Don\'t get me wrong. If I had it to do again, I\'d vote for Obama over McCain any day of the week. but I invested not only a lot of time, but money in Obama\'s campaign. And for what. To have a bigot do the invocation at his inauguration? I don\'t think so. With so many eyes watching what will be historic inauguration, every single person chosen counts, not only as an attendee but a symbol of what his presidency would mean. And right now, he is telling the world not only that his unity and tolerance comments are baloney, but that he doesn\'t care what a significant chunk of constituents think who were for him because they believe he DID represent change, tolerance and not politics as usual.
Let\'s drill down into how this was in Somervell County. Obama lost here. More Republicans held their nose and voted straight party ticket for McCain. This county was a hotbed of racism and religious intolerance. And this is Southern Baptist territory, too, although there are a smattering of other denominations as well; guess who leads the charge for Republican values among religious organizations.

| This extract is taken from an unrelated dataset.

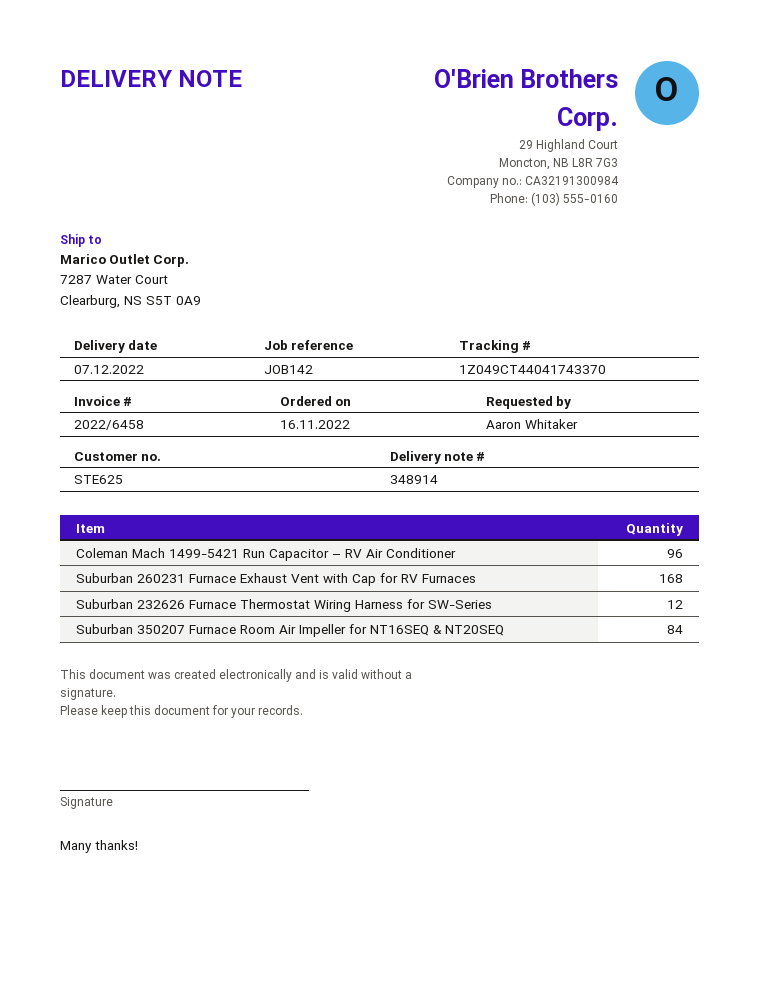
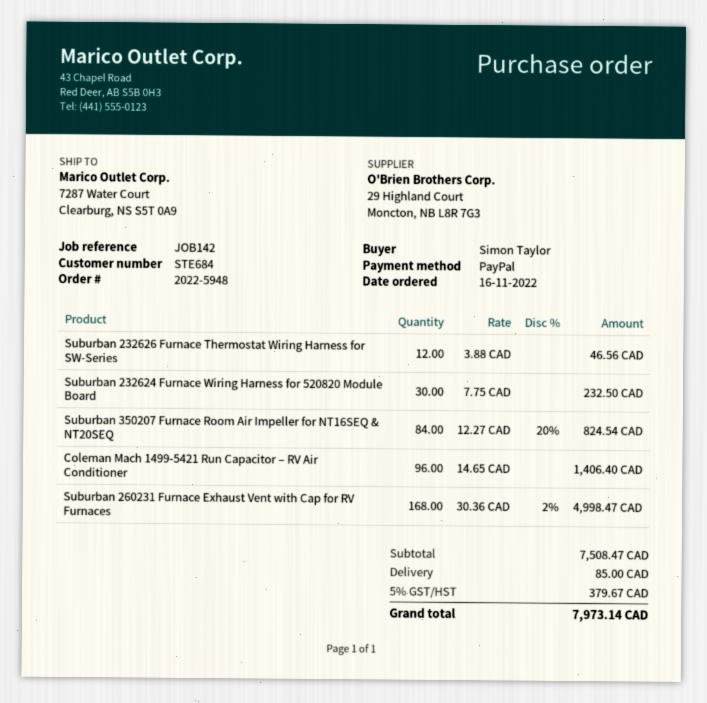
customer number: STE625 -> STE684
ordered by: Aaron Whitaker -> Simon Taylor
Suburban 232624 Furnace Wiring Harness for 520820 Module Board: none -> 30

I notice that the media seems to want objections to Rick Warren to be from gay people, as if people who aren\'t gay can\'t possibly have any objection to SoBapt Warren. And I do think it\'s bad enough from that standpoint that Obama puts in a bigot to do an invocation... to God! Obama is obviously not concerned with cutting out his support from the gay community. But for those of us that aren\'t gay, we also have legitimate reasons to find Warren offensive-his stance on abortion, his lack of a stance on terrorism, his calling, Pat Robertson style for assassination of a world leader... this is a man for whom power apparently trumps godliness.
Obama\'s brand name and reputation has been destroyed, for me, by this action at the very beginning of his new presidency. I\'ve said before, this is the last time, ever, I invest so heavily of my time and money in a presidential campaign ever again. It\'s all just politics.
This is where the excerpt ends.